I am trying to pass metadata between python function components by attaching it an output artifact in a vertex ai kubeflow pipeline, from the documentation this seems straightforwards, but try as I might I can't get it to work. I am trying to attach a string to a Output[Dataset] artifact in one component, and then use it in the following component. An example:
This pipeline has two components, one to create a dataset and attach some metadata to it, another to receive the dataset artifact and then access the metadata.
I have tried with and without writing the data to a file.
from kfp.dsl import pipeline, component
from kfp.dsl import Input, Output, Dataset, Metrics, Model
from kfp import compiler, dsl
@component(packages_to_install=["pandas"], base_image='python:3.9')
def make_metadata(
data: Output[Dataset],
):
import pandas as pd
param_out_df = pd.DataFrame({"dummy_col": "dummy_row"}, index=[0])

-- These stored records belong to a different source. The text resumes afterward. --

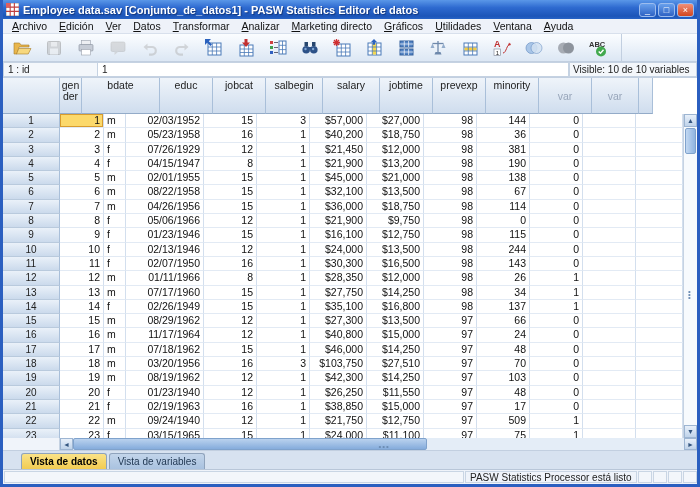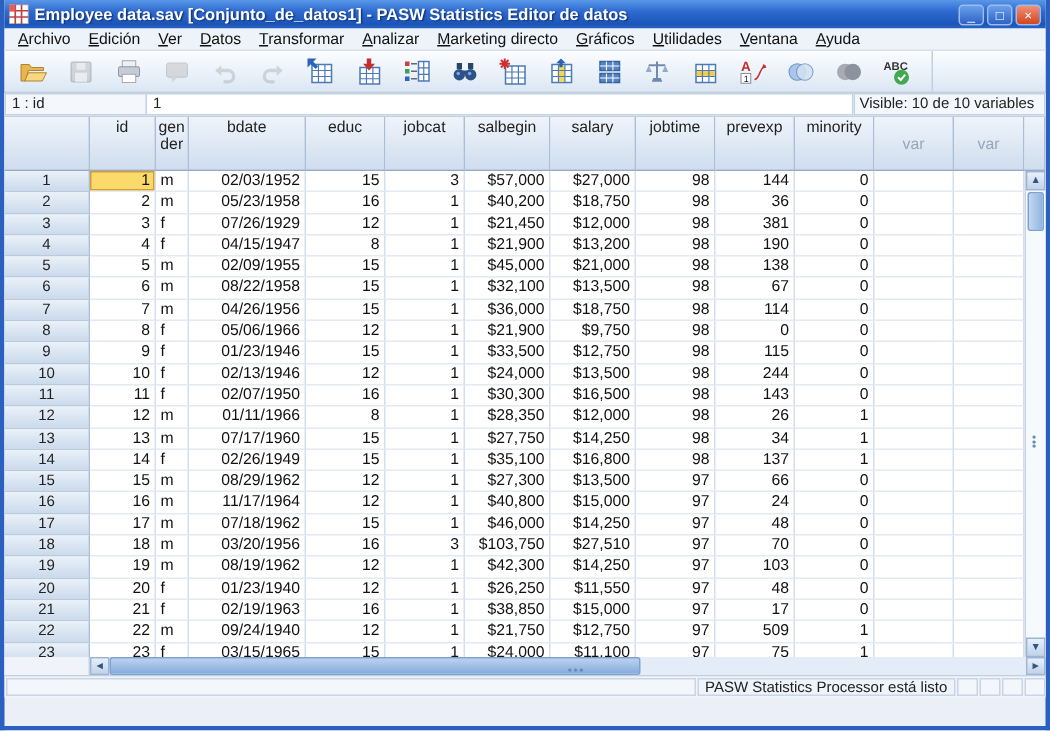"id" div.hcell { html: <div>id</div> -> none }
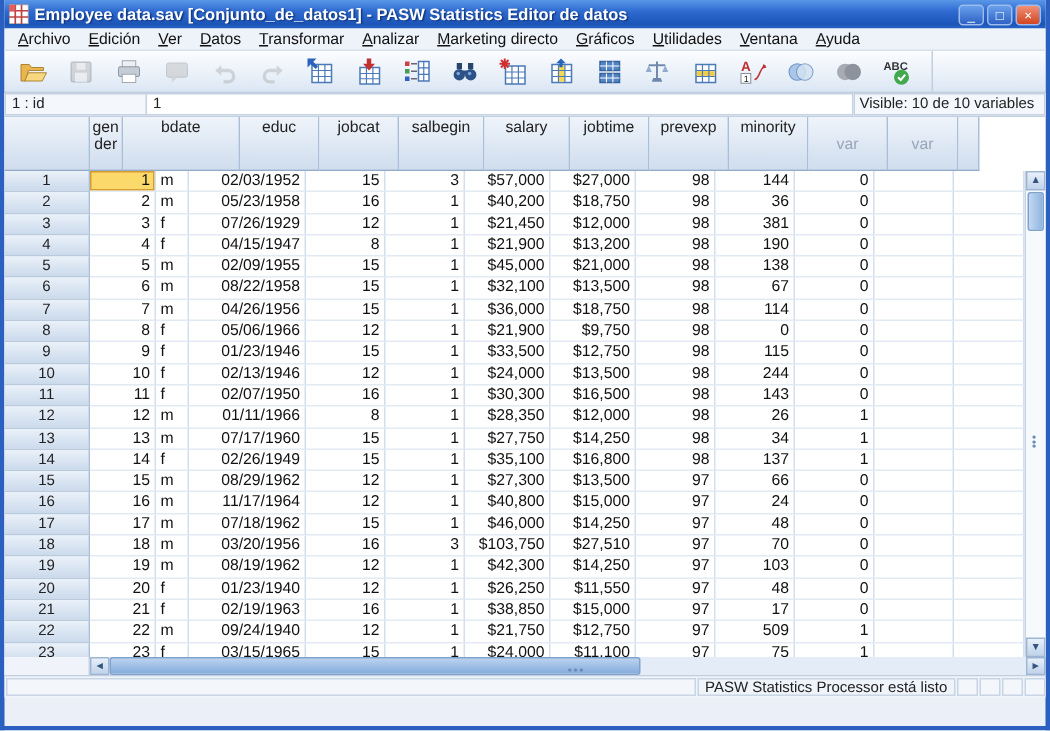"02/09/1955" div.gc { text: 02/09/1955 -> 02/01/1955 }
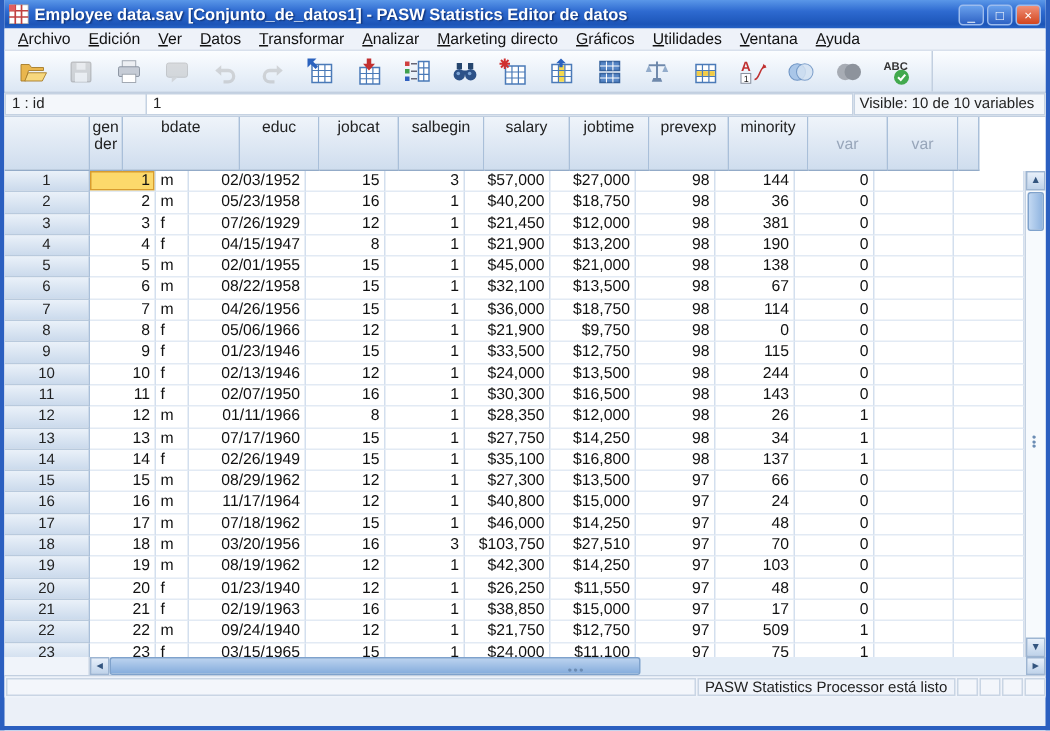"$33,500" div.gc { text: $33,500 -> $16,100 }
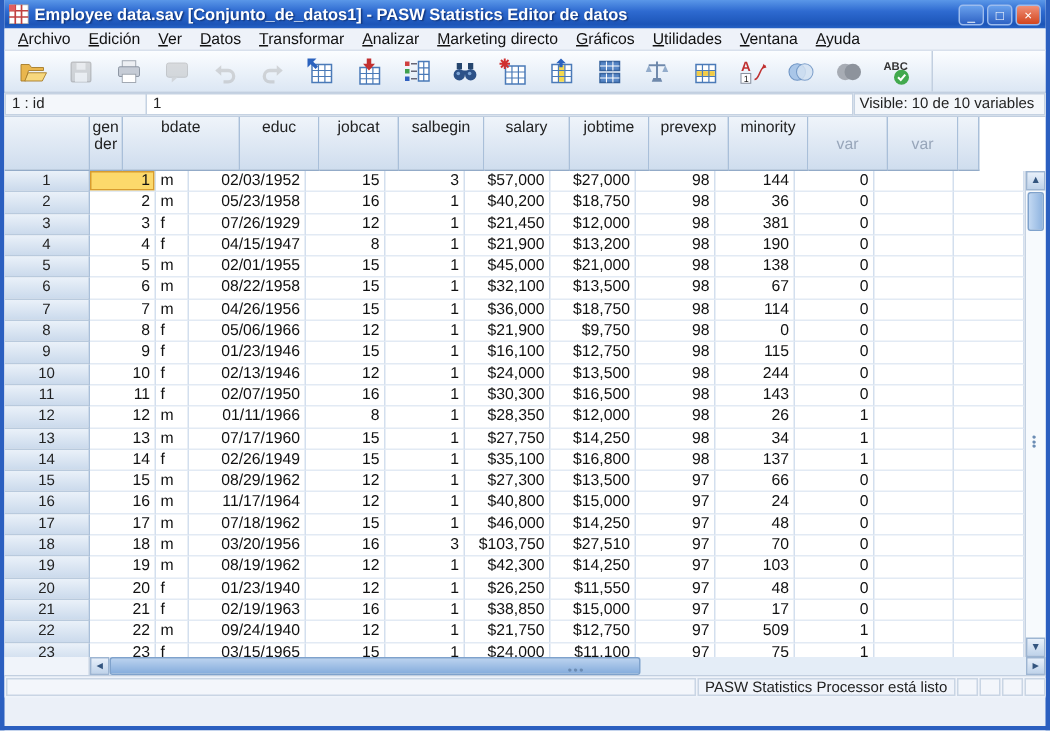"Vista de datos" div.tabstrip { html: none -> <div> <div>Vista de datos</div> <div>Vista de variables</div> </div> }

param_out_df.to_csv(data.path, index=False)
data.metadata["data_num"] = 1
data.metadata["data_str"] = "random string"
@component(packages_to_install=["pandas"], base_image='python:3.9')
def use_metadata(
data: Input[Dataset],
):
print("data - metadata")
print(data.metadata)
@dsl.pipeline(
name='test-pipeline',
description='An example pipeline that performs arithmetic calculations.',
pipeline_root=f'{BUCKET}/pipelines'
)
def metadata_pipeline():
metadata_made = make_metadata()
used_metadata = use_metadata(data=metadata_made.outputs["data"])
PIPELINE_NAME = "test-pipeline"
PIPELINE_FILENAME = f"{PIPELINE_NAME}.yaml"
compiler.Compiler().compile(
pipeline_func=metadata_pipeline,
package_path=PIPELINE_FILENAME
This code runs the pipeline yaml file created above in vertex
import datetime as datetime
from google.cloud import aiplatform
current_time = datetime.datetime.now().strftime("%Y%m%d_%H%M%S")
test_run_name = f"{PIPELINE_NAME}_{current_time}"
aiplatform.init(project=PROJECT_ID, location=LOCATION, )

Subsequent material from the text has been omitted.